**WHAT YOU HAVE TO DO:** Verbatim transcription with images omitted: return the entries below in full.

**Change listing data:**
__________

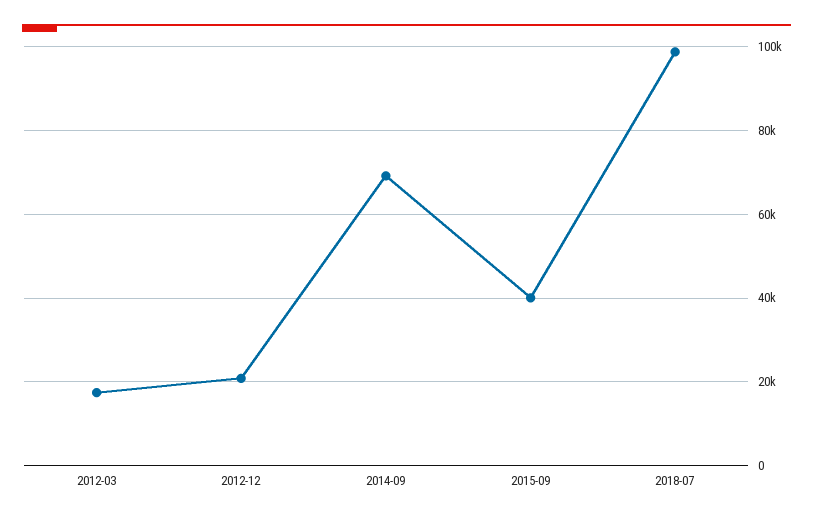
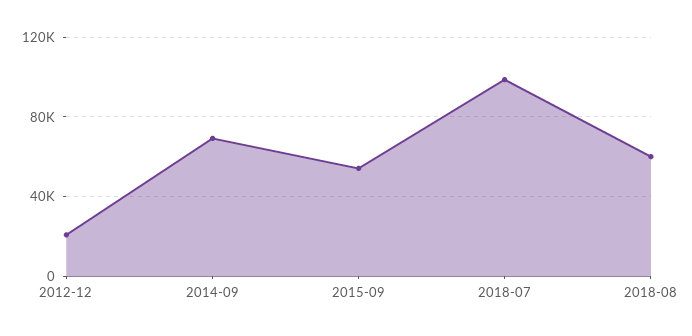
2012-03: 18000 -> none
2015-09: 40000 -> 55000
2018-08: none -> 60000

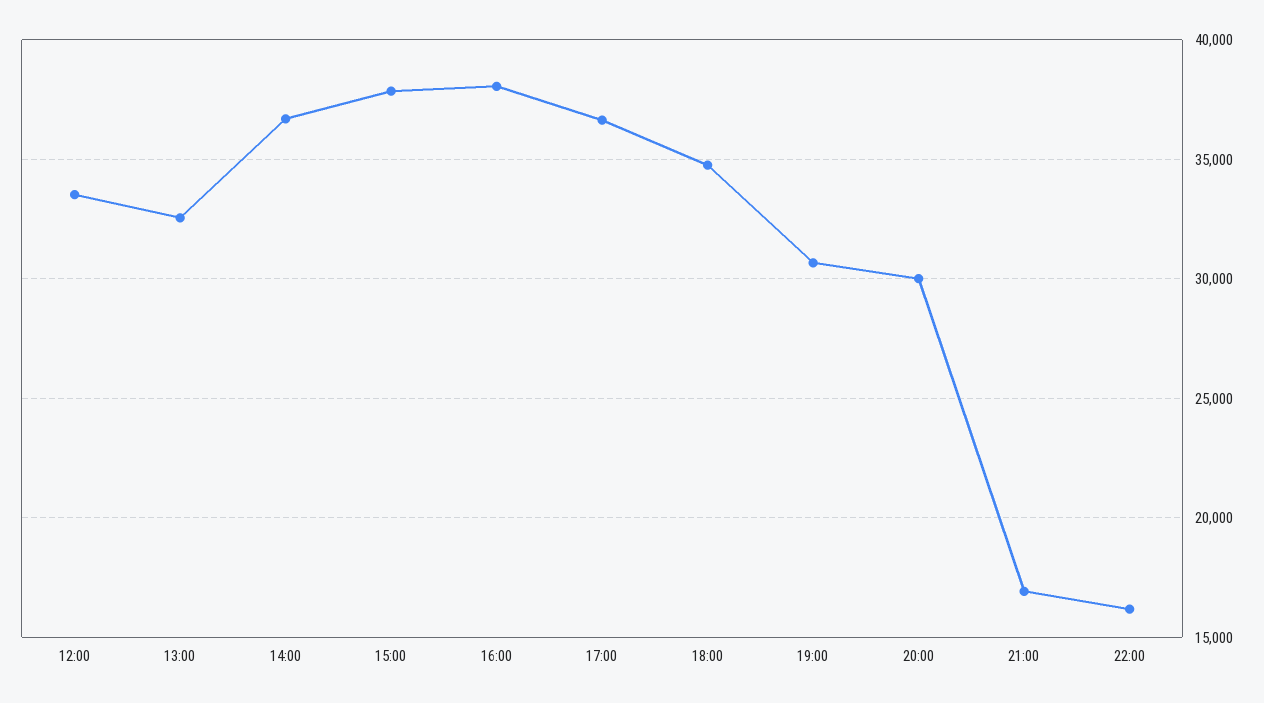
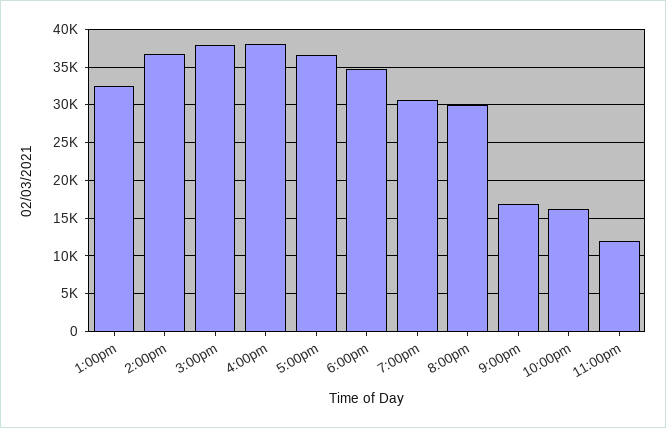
12:00: 33500 -> none
11:00pm: none -> 12000

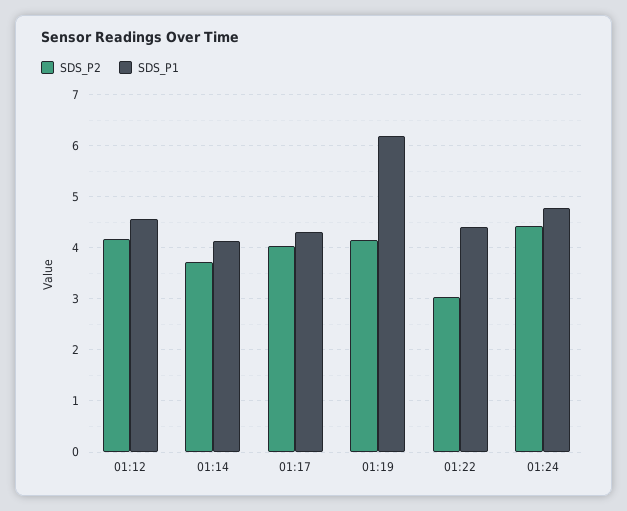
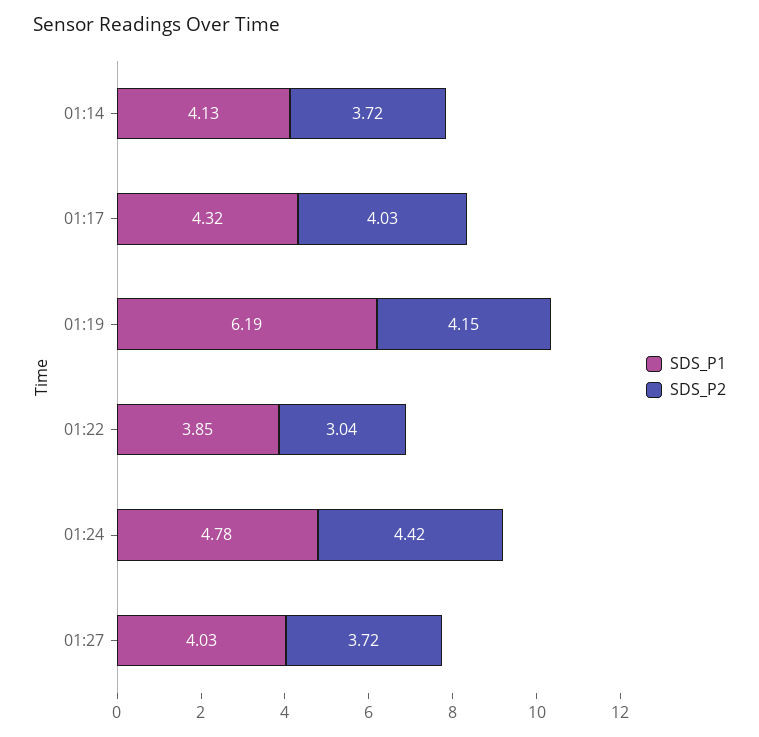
SDS_P2, 01:12: 4.2 -> none
SDS_P1, 01:12: 4.6 -> none
SDS_P1, 01:22: 4.4 -> 3.85
SDS_P1, 01:27: none -> 4.03
SDS_P2, 01:27: none -> 3.72

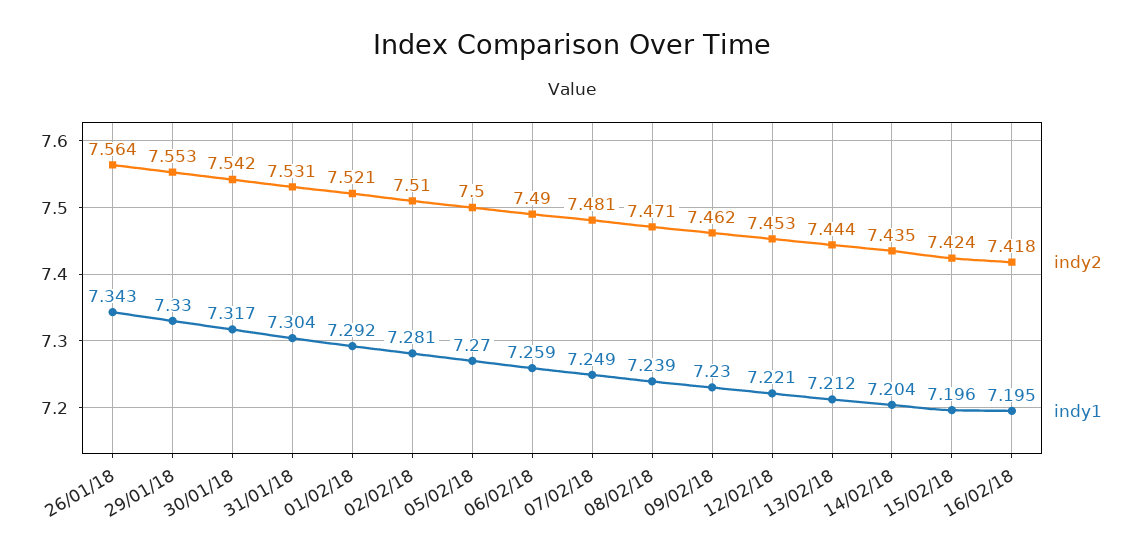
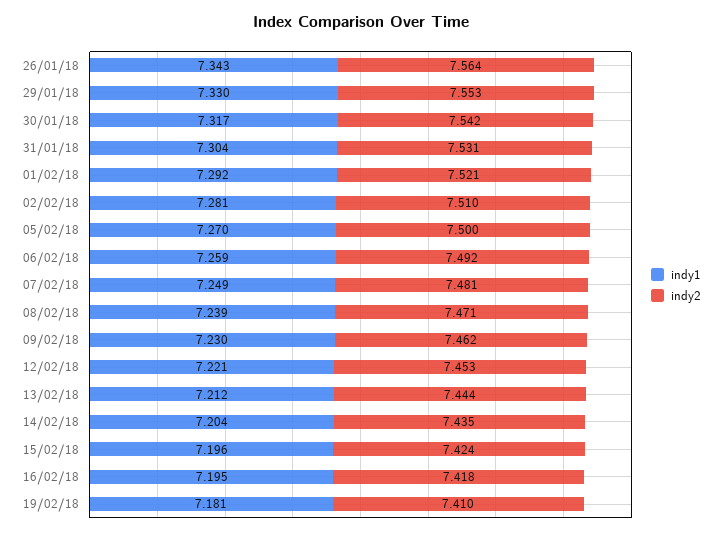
indy2, 06/02/18: 7.49 -> 7.492
indy1, 19/02/18: none -> 7.181
indy2, 19/02/18: none -> 7.41

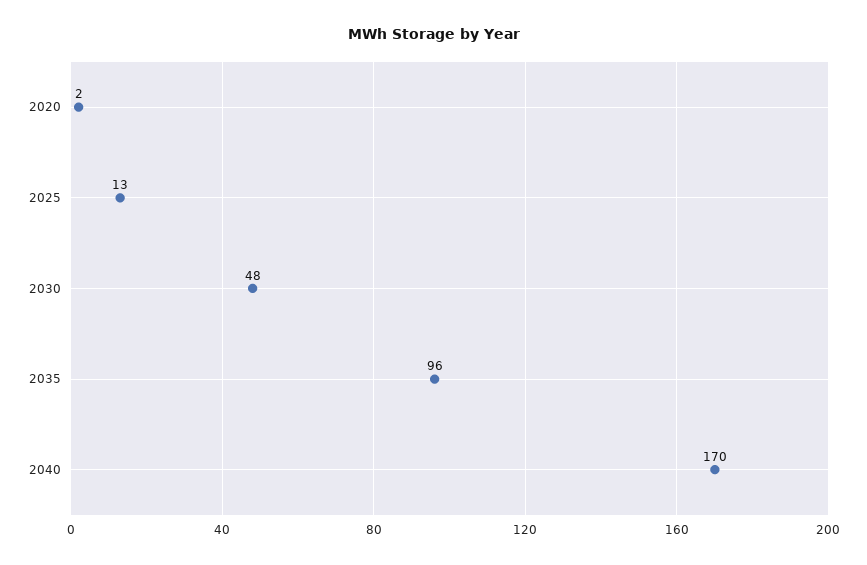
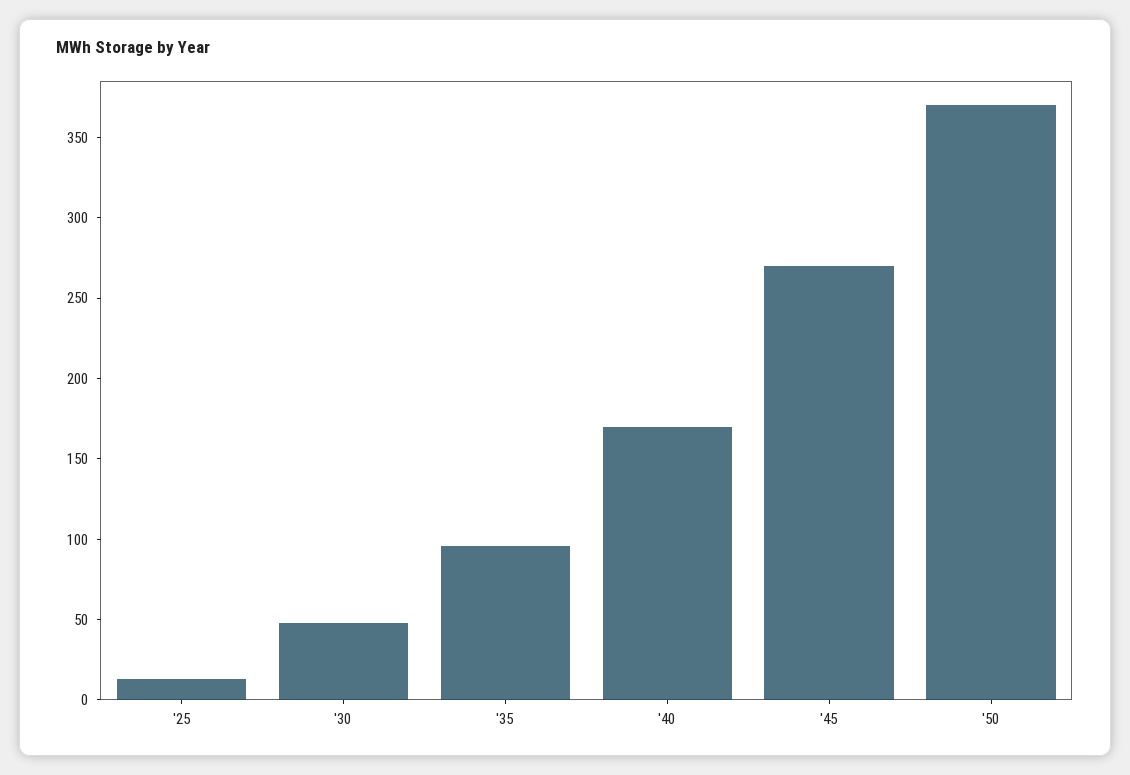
2020: 2 -> none
'45: none -> 270
'50: none -> 370

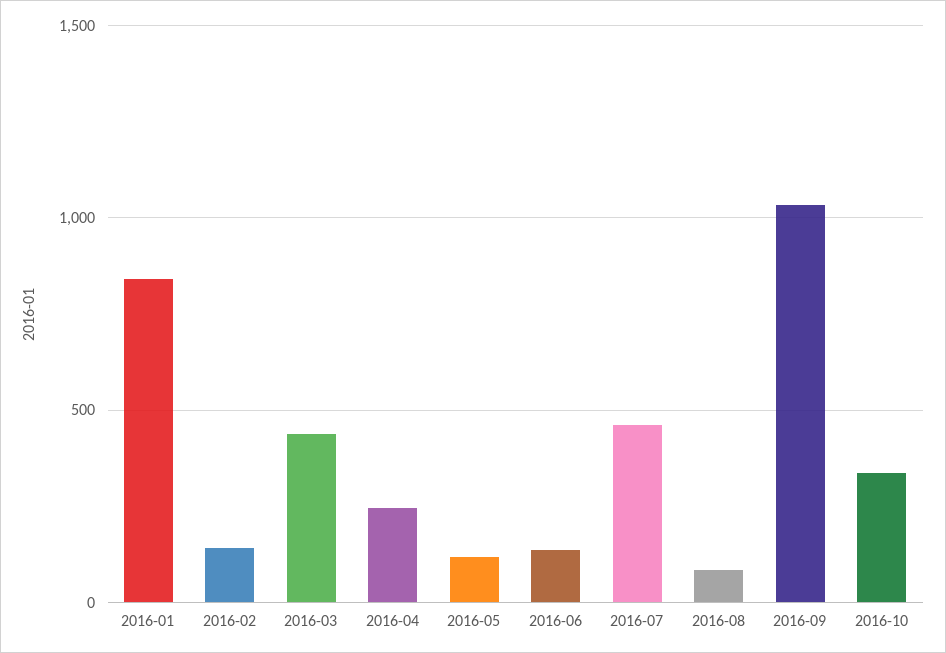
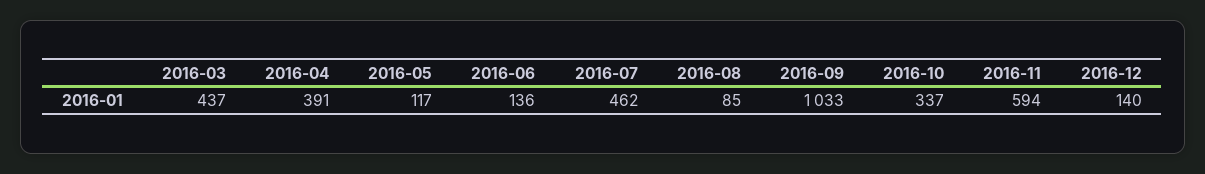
2016-01: 850 -> none
2016-02: 150 -> none
2016-04: 250 -> 391
2016-11: none -> 594
2016-12: none -> 140

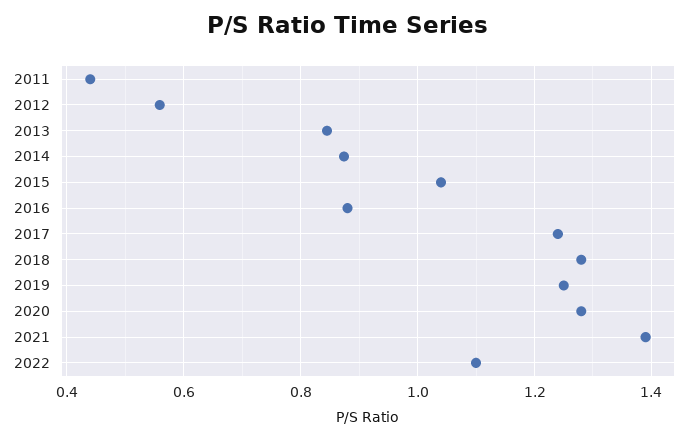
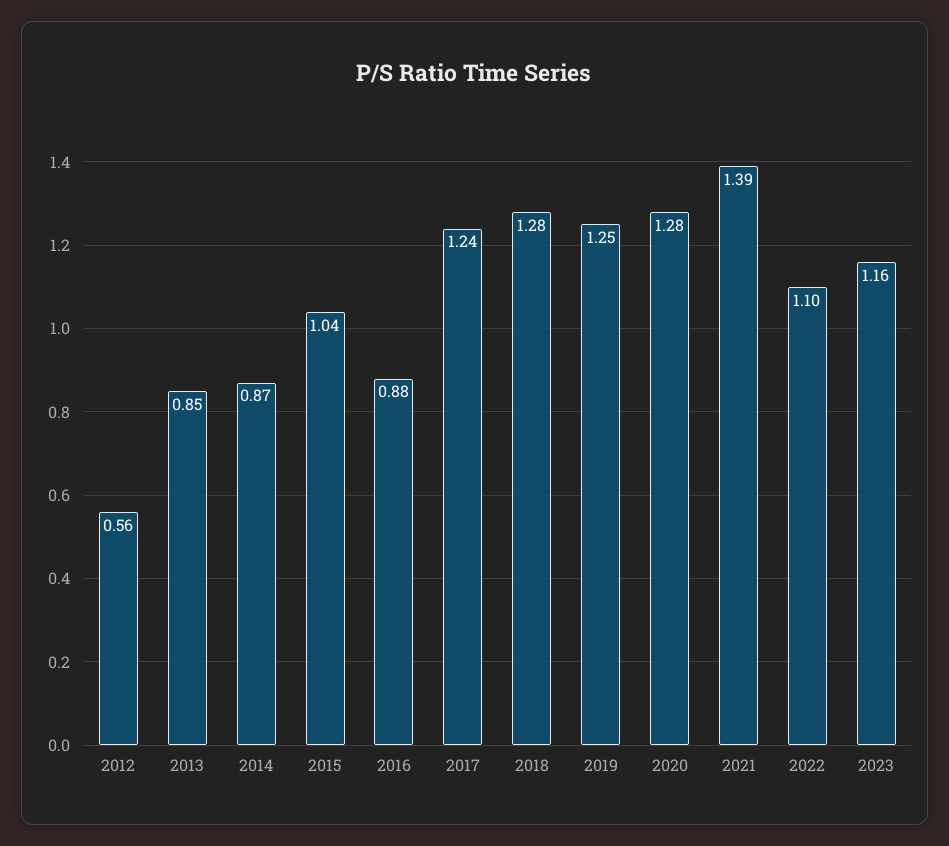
2011: 0.44 -> none
2023: none -> 1.16

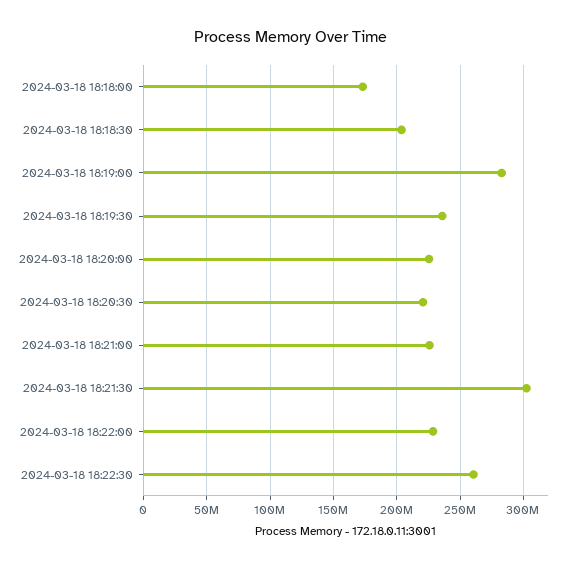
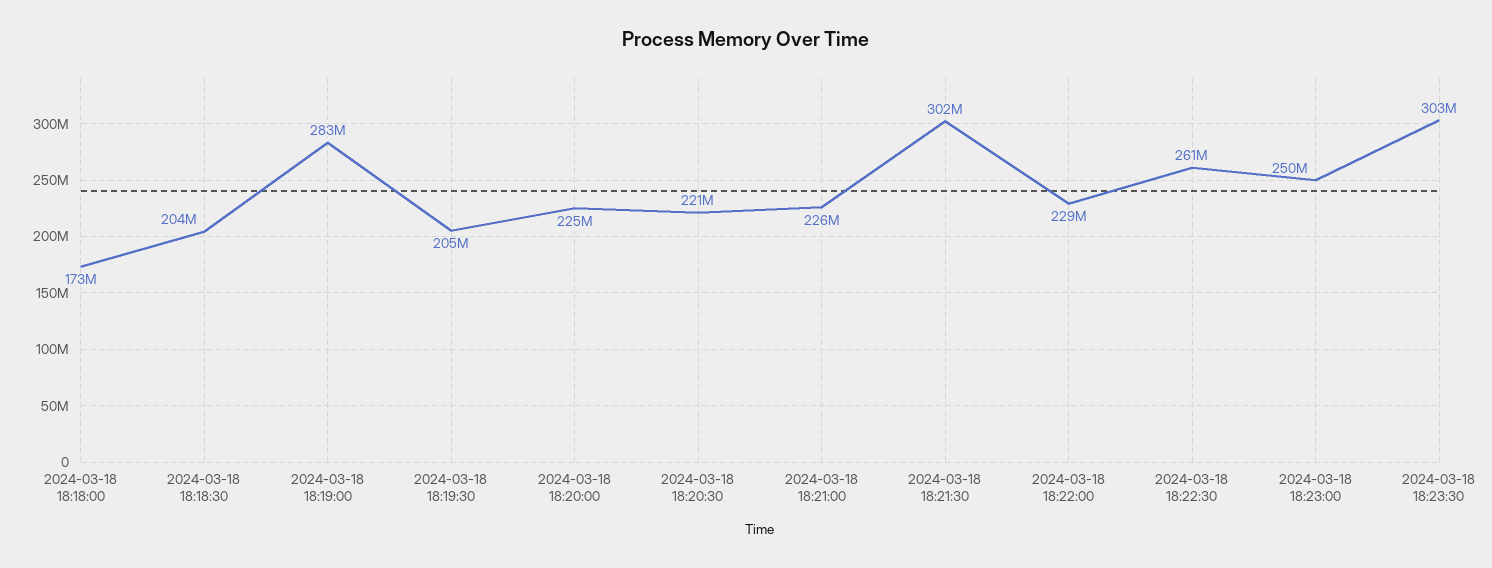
2024-03-18 18:19:30: 235000000 -> 205000000
2024-03-18 18:23:00: none -> 250000000
2024-03-18 18:23:30: none -> 303000000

__________

**EXERCISE RESULT:**
2012-03: 18000 -> none
2015-09: 40000 -> 55000
2018-08: none -> 60000

12:00: 33500 -> none
11:00pm: none -> 12000

SDS_P2, 01:12: 4.2 -> none
SDS_P1, 01:12: 4.6 -> none
SDS_P1, 01:22: 4.4 -> 3.85
SDS_P1, 01:27: none -> 4.03
SDS_P2, 01:27: none -> 3.72

indy2, 06/02/18: 7.49 -> 7.492
indy1, 19/02/18: none -> 7.181
indy2, 19/02/18: none -> 7.41

2020: 2 -> none
'45: none -> 270
'50: none -> 370

2016-01: 850 -> none
2016-02: 150 -> none
2016-04: 250 -> 391
2016-11: none -> 594
2016-12: none -> 140

2011: 0.44 -> none
2023: none -> 1.16

2024-03-18 18:19:30: 235000000 -> 205000000
2024-03-18 18:23:00: none -> 250000000
2024-03-18 18:23:30: none -> 303000000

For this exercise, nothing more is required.